[[ Extracted entries open ]]

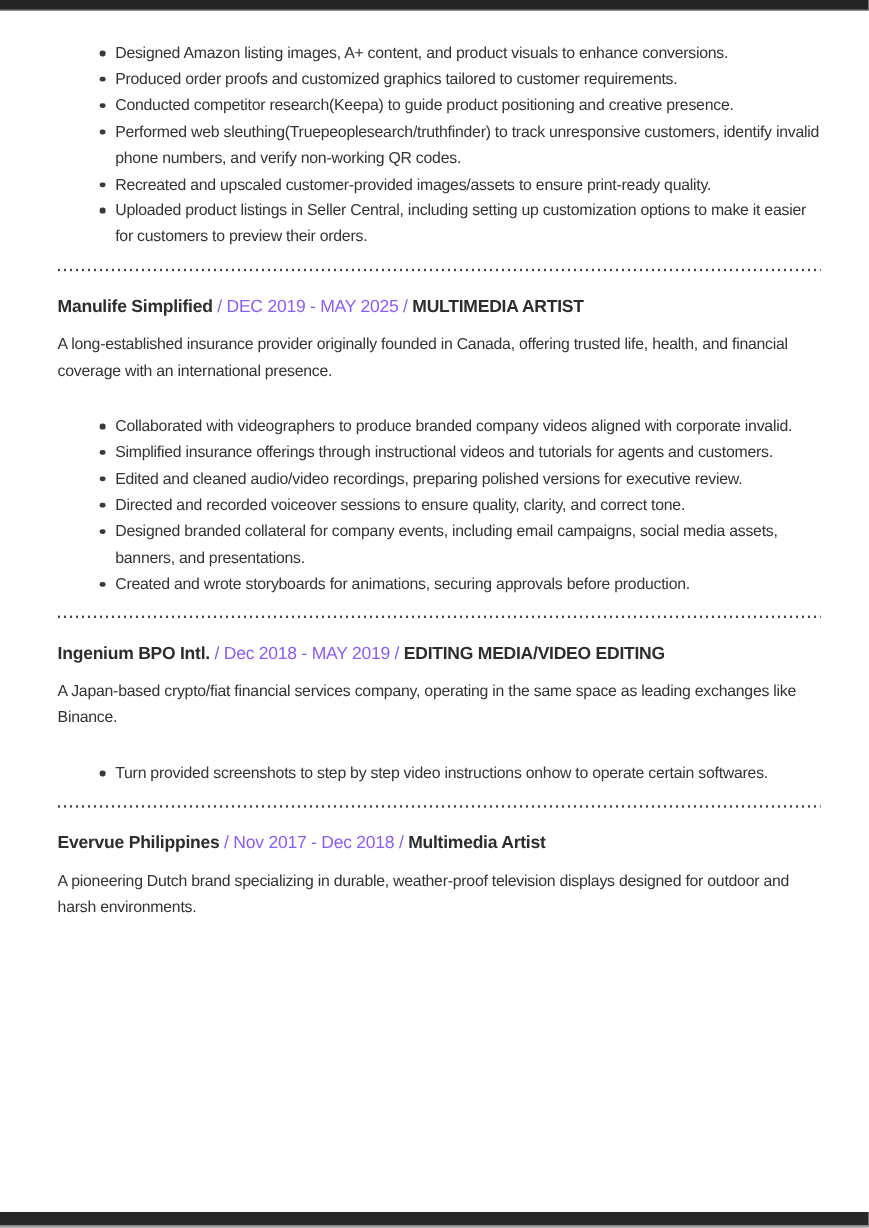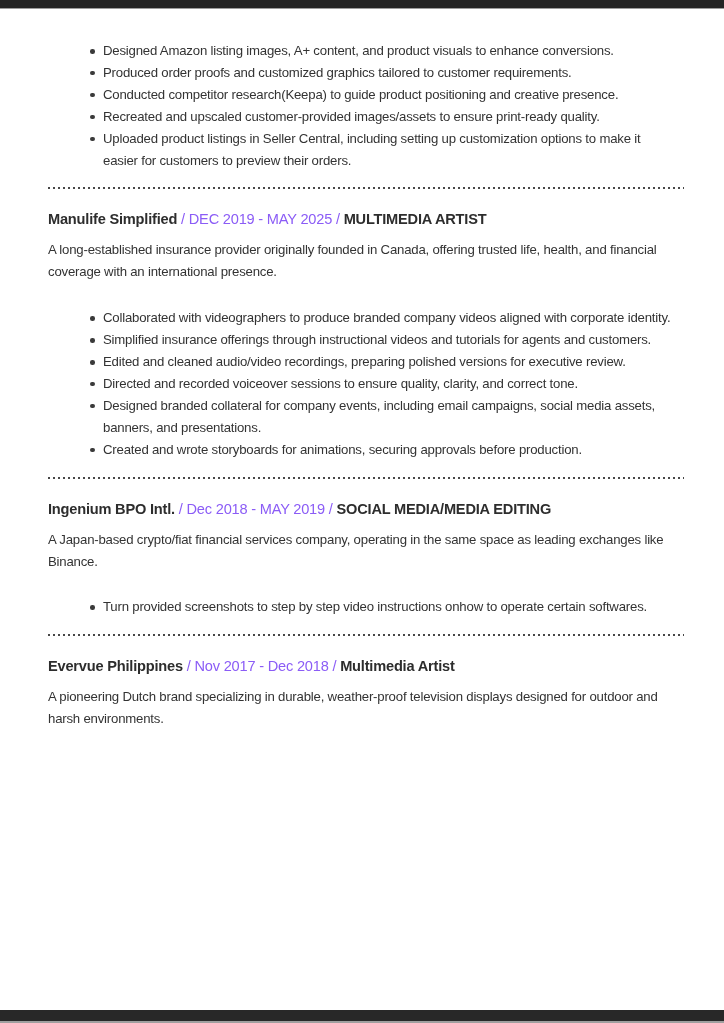--- a/index.html
+++ b/index.html
@@ -30,21 +30,21 @@
     border-bottom: 2px solid #9f9f9f;
   }
   .content {
     padding: 23px 40px 0 48px;
     font-size: 13.2px;
     line-height: 21.9px;
     letter-spacing: -0.2px;
   }
   ul.bullet-list {
     list-style: none;
-    margin: 8px;
+    margin: 1px;
     padding: 0 0 0 33px;
   }
   ul.bullet-list.spaced {
     margin-top: 24px;
   }
   ul.bullet-list li {
     position: relative;
     padding-left: 14px;
   }
   ul.bullet-list li::before {
@@ -86,51 +86,52 @@
 
 <div class="page-top-edge"></div>
 
 <div class="content">
 
   <section>
     <ul class="bullet-list">
       <li>Designed Amazon listing images, A+ content, and product visuals to enhance conversions.</li>
       <li>Produced order proofs and customized graphics tailored to customer requirements.</li>
       <li>Conducted competitor research(Keepa) to guide product positioning and creative presence.</li>
+      <li>Performed web sleuthing(Truepeoplesearch/truthfinder) to track unresponsive customers, identify invalid phone numbers, and verify non-working QR codes.</li>
       <li>Recreated and upscaled customer-provided images/assets to ensure print-ready quality.</li>
       <li>Uploaded product listings in Seller Central, including setting up customization options to make it easier for customers to preview their orders.</li>
     </ul>
   </section>
 
   <div class="dotted-separator"></div>
 
   <section>
     <h2 class="section-heading">
       <span class="company-name">Manulife Simplified</span>
       <span class="date-range">/ DEC 2019 - MAY 2025 /</span>
       <span class="role-title">MULTIMEDIA ARTIST</span>
     </h2>
     <p class="company-description">A long-established insurance provider originally founded in Canada, offering trusted life, health, and financial coverage with an international presence.</p>
     <ul class="bullet-list spaced">
-      <li>Collaborated with videographers to produce branded company videos aligned with corporate identity.</li>
+      <li>Collaborated with videographers to produce branded company videos aligned with corporate invalid.</li>
       <li>Simplified insurance offerings through instructional videos and tutorials for agents and customers.</li>
       <li>Edited and cleaned audio/video recordings, preparing polished versions for executive review.</li>
       <li>Directed and recorded voiceover sessions to ensure quality, clarity, and correct tone.</li>
       <li>Designed branded collateral for company events, including email campaigns, social media assets, banners, and presentations.</li>
       <li>Created and wrote storyboards for animations, securing approvals before production.</li>
     </ul>
   </section>
 
   <div class="dotted-separator"></div>
 
   <section>
     <h2 class="section-heading">
       <span class="company-name">Ingenium BPO Intl.</span>
       <span class="date-range">/ Dec 2018 - MAY 2019 /</span>
-      <span class="role-title">SOCIAL MEDIA/MEDIA EDITING</span>
+      <span class="role-title">EDITING MEDIA/VIDEO EDITING</span>
     </h2>
     <p class="company-description">A Japan-based crypto/fiat financial services company, operating in the same space as leading exchanges like Binance.</p>
     <ul class="bullet-list spaced">
       <li>Turn provided screenshots to step by step video instructions onhow to operate certain softwares.</li>
     </ul>
   </section>
 
   <div class="dotted-separator"></div>
 
   <section>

[[ Extracted entries closed ]]

What you will do:
The response should restate the material above word for word and contain no pictures.

The completed task:
--- a/index.html
+++ b/index.html
@@ -30,21 +30,21 @@
     border-bottom: 2px solid #9f9f9f;
   }
   .content {
     padding: 23px 40px 0 48px;
     font-size: 13.2px;
     line-height: 21.9px;
     letter-spacing: -0.2px;
   }
   ul.bullet-list {
     list-style: none;
-    margin: 8px;
+    margin: 1px;
     padding: 0 0 0 33px;
   }
   ul.bullet-list.spaced {
     margin-top: 24px;
   }
   ul.bullet-list li {
     position: relative;
     padding-left: 14px;
   }
   ul.bullet-list li::before {
@@ -86,51 +86,52 @@
 
 <div class="page-top-edge"></div>
 
 <div class="content">
 
   <section>
     <ul class="bullet-list">
       <li>Designed Amazon listing images, A+ content, and product visuals to enhance conversions.</li>
       <li>Produced order proofs and customized graphics tailored to customer requirements.</li>
       <li>Conducted competitor research(Keepa) to guide product positioning and creative presence.</li>
+      <li>Performed web sleuthing(Truepeoplesearch/truthfinder) to track unresponsive customers, identify invalid phone numbers, and verify non-working QR codes.</li>
       <li>Recreated and upscaled customer-provided images/assets to ensure print-ready quality.</li>
       <li>Uploaded product listings in Seller Central, including setting up customization options to make it easier for customers to preview their orders.</li>
     </ul>
   </section>
 
   <div class="dotted-separator"></div>
 
   <section>
     <h2 class="section-heading">
       <span class="company-name">Manulife Simplified</span>
       <span class="date-range">/ DEC 2019 - MAY 2025 /</span>
       <span class="role-title">MULTIMEDIA ARTIST</span>
     </h2>
     <p class="company-description">A long-established insurance provider originally founded in Canada, offering trusted life, health, and financial coverage with an international presence.</p>
     <ul class="bullet-list spaced">
-      <li>Collaborated with videographers to produce branded company videos aligned with corporate identity.</li>
+      <li>Collaborated with videographers to produce branded company videos aligned with corporate invalid.</li>
       <li>Simplified insurance offerings through instructional videos and tutorials for agents and customers.</li>
       <li>Edited and cleaned audio/video recordings, preparing polished versions for executive review.</li>
       <li>Directed and recorded voiceover sessions to ensure quality, clarity, and correct tone.</li>
       <li>Designed branded collateral for company events, including email campaigns, social media assets, banners, and presentations.</li>
       <li>Created and wrote storyboards for animations, securing approvals before production.</li>
     </ul>
   </section>
 
   <div class="dotted-separator"></div>
 
   <section>
     <h2 class="section-heading">
       <span class="company-name">Ingenium BPO Intl.</span>
       <span class="date-range">/ Dec 2018 - MAY 2019 /</span>
-      <span class="role-title">SOCIAL MEDIA/MEDIA EDITING</span>
+      <span class="role-title">EDITING MEDIA/VIDEO EDITING</span>
     </h2>
     <p class="company-description">A Japan-based crypto/fiat financial services company, operating in the same space as leading exchanges like Binance.</p>
     <ul class="bullet-list spaced">
       <li>Turn provided screenshots to step by step video instructions onhow to operate certain softwares.</li>
     </ul>
   </section>
 
   <div class="dotted-separator"></div>
 
   <section>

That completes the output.